What are the patterns in free fall that you discovered today?

--ch

10/5 qod

What is the point of linear regression?

--ch

10/4 qod

Suppose you were standing at the top of a 10 meter high ladder and you were going to jump to a mattress below (this is a really bad idea!).  Give three possible combinations of initial and final heights for your jump.

-ch

10/3 Han

Today marked another memorable day in the Mrs. Coats-Haan third period Honors Physics class. We began the class by turning in the the 2.3 Reading Guide which was assigned to us over this wonderful Homecoming weekend. We then went right into the POGIL work which we had started on Friday. One person from each table was also told to get up and go to the back table, where the folders containing the roles of each member were located. After each table had handed out the roles and begun working on their POGIL, we were to complete them, checking our work with Coats-Haan as we approached each stop sign.  Upon completing the POGIL, each table checked their answers to the kinematic problems on the POGIL to that which Coats-Haan had placed on the board for us (she is just an absolute angel). Each table turned in one of the member's POGIL and were instructed to grade each members performance on a sheet that she gave to us. One member of the group also collected the grade sheets and turned them in. Once all the groups had successfully finished their POGILs, we then continued on to the notes that Coats-Haan had passed out while we were working. The first slide checked to make sure that we had all copied and pasted the correct kinematic formulas to our notecards which she gave us last week. The next four slides were problems based on the formulas. One of the problems included a rattlesnake, and we ended up going off track for a second on the topic of the fear of snakes. These notes took us up all the way to that dreaded bell.
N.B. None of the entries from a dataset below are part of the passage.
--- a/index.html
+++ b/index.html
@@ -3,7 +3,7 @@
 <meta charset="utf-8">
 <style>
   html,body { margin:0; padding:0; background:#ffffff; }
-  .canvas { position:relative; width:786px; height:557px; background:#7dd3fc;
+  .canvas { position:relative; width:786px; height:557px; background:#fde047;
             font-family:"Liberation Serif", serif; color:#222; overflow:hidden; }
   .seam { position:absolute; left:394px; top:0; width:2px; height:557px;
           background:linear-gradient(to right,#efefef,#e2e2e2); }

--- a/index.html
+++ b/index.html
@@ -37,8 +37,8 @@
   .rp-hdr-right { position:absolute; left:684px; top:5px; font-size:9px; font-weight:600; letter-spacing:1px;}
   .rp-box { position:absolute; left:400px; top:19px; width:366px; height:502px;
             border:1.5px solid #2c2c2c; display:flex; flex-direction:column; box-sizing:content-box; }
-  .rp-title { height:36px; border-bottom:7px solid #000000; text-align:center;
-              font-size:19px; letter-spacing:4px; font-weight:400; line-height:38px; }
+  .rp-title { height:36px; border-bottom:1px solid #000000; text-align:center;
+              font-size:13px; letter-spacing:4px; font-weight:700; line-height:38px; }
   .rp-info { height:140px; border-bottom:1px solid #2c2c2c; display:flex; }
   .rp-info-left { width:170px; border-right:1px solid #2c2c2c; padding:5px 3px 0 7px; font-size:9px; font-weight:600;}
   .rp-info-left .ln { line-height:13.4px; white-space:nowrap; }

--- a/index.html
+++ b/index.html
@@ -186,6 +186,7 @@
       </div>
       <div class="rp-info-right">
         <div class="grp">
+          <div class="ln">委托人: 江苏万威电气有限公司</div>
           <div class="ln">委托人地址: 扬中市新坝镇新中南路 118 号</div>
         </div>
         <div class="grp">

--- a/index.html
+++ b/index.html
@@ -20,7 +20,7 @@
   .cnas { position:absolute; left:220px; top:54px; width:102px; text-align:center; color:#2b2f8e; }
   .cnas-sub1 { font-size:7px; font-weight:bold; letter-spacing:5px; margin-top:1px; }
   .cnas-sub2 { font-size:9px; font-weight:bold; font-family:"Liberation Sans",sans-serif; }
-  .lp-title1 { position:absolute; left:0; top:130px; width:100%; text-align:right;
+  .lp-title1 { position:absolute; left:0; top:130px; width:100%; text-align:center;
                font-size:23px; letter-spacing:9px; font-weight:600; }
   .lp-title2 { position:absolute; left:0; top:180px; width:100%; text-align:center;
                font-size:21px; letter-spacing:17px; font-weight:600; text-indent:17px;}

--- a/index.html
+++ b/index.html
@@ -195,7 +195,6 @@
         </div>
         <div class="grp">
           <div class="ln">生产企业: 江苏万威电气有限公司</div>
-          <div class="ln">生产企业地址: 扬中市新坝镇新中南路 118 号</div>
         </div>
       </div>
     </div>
We collected our homework for the night which was another reading guide for sections 2.4 and 2.5 and additional book work.

QOD:  

The kinematic equation that would be most useful in this case would be:

v(final)= v(initial)+at

10/3 qod

Suppose you were using crutches and you wanted to calculate your final speed.  Let's suppose you started at 0 m/s and accelerated to 5 m/s (which is pretty darn fast for crutches).  Which kinematics equation would be the most useful for calculating your acceleration?

-ch

9/30 Gaitan

Due to the fact that we had just taken a test on Thursday, we had no homework to turn in.  Three students were late to class, and it upset Coats-Haan that we were starting late.  Once we had actually started class, we continued to add our new kinematics chapter onto previous concepts we have learned.  Consequently, Coats-Haan took Clay’s Spanish notebook away while he was working on it, because he was not fully paying attention to the lesson.  After we started to make equations from distance, time, and velocity on our kinematics POGIL, we got to choose from a variety of colors of kinematics cards.  Once we had gotten to our first checkpoint, Coats-Haan would shout out a certain phrase that we would ask her to say, but our group didn’t know what to say, so she just shouted, “I DON’T KNOW!”  We were the second group to complete the first checkpoint accurately, so we were not as jumpy as the surprise when she first shouted for another group.  Coats-Haan mentioned how we would keep our kinematic cards for a very long time, and how some siblings of students in our class had or probably still had theirs.  By the end of the day, we had already written 3 equations that we made onto our kinematics card.  We needed to learn now to accurately derive kinematics equations and apply them properly. 

In order to find the final velocity of Isaac as he is making a touchdown at a constant acceleration, one would have to know his initial velocity and add that to his acceleration multiplied by time.